The Statesmen had reached the title game in 1968 and 1978, losing both times. They also had been to nine World Series before this year, which was their third in four years under coach Mike Kinnison.
So had the pressure been building for them to win?
“What do you think?” Kinnison said with a laugh.
It may have taken a while, but many champions suffer a crushing defeat before pulling everything together.
For Delta State, the 2002 World Series sat in the minds of the veteran players. The Statesmen had high hopes after finishing third in the nation in 2001, but lost two straight games and returned to Cleveland before they could unpack their bags.
“I hate to say it was devastating, but it was,” said Newton, who was a freshman at the time. “It’s something you work all your life for, you get there and you just play some of the worst ball ever.”
So this time around, it was all business.
The Statesmen laid out their goals winning 40 games, winning the conference tournament, winning an NCAA Regional in August, well before even the fall season began, Newton said.
The team struggled with its chemistry to begin the year 14-7, but they began to jell quickly.
Delta State won 13 of its next 15 and found itself at 27-9. They followed that with an unprecedented 17-game win streak to end the regular season at 44-9.
“They were very business-like,” Kinnison said. “They knew what they had to do and went out and did it. They were very focused.”
And when their backs were against the wall, the Statesmen fought back.
In the Gulf South Conference Tournament, Valdosta State beat Delta State 10-9 on a grand slam in the bottom of the ninth to force an elimination game in the championship. The Statesmen won the next game 22-5.
In regional play, Southern Arkansas came close in game two, a 5-4 DSU win. On the next day, the Statesmen bullied that same team 24-2 to reach the World Series.

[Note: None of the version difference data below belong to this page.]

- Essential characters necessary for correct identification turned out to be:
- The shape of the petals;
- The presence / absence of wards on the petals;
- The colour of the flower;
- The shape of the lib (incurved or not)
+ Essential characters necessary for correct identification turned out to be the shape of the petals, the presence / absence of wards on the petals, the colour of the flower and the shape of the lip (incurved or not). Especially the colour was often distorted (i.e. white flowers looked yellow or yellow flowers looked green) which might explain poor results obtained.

And the trend continued in Montgomery. DSU won 6-5 in the opening game against top-ranked Central Missouri State, but lost to Central two games later.

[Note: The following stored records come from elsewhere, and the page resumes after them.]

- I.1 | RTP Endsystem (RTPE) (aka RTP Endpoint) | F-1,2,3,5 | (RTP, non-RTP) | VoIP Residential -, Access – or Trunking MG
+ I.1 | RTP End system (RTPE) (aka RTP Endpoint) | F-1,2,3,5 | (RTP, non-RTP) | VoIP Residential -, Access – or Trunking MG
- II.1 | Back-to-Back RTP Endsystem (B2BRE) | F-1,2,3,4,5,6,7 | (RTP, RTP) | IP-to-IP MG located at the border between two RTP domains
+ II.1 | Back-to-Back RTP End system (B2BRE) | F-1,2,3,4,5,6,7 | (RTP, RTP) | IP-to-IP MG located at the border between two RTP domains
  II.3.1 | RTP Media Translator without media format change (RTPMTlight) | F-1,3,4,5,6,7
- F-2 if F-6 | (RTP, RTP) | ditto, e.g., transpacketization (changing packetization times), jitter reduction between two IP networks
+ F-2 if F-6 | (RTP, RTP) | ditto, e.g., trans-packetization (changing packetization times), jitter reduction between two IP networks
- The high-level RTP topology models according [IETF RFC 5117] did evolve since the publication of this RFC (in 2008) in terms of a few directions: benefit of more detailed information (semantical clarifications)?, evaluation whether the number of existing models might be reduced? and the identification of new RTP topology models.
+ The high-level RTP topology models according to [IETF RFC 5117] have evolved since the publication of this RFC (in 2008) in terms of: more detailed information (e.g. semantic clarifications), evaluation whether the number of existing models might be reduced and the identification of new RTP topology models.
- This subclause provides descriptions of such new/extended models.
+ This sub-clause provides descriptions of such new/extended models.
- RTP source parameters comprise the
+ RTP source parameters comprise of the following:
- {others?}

On Friday, Delta State faced Central for a third time and won 10-9 to reach the championship game.
“Nobody likes losing, but around here we don’t accept it, no matter what,” Newton said. “We always find flaws that we messed up in and try to correct them.”
Newton even corrected his own flaws.
Some opening game jitters led to one of the worst games of Newton’s career. In the 6-5 win over Central Missouri, Newton went 0-for-5 and committed three errors.
“All I wanted to do was turn around that night and play five minutes later,” he said. “Give me a Snickers and I’m ready to go five minutes after that game. It was just like I was out to prove something to my team because I let them down.”
Determined to play better, he went 3-for-4 with a home run in the next game, and hit two homers including a grand slam the next time he faced Central Missouri.
Newton hit .409 with three home runs and eight RBIs in the five World Series games, but his performance at the plate won’t sit in his mind as much as the dust popping off his glove when the final pitch hit it on Saturday.
“All the celebration went on, and I go back over there and I sit in the dugout,” Newton said. “I just looked out there and I said, Is this really happening?’
“I think 20 years from now it’ll really sink in more than it does now. I really haven’t realized it yet. It’s something that doesn’t happen every day.”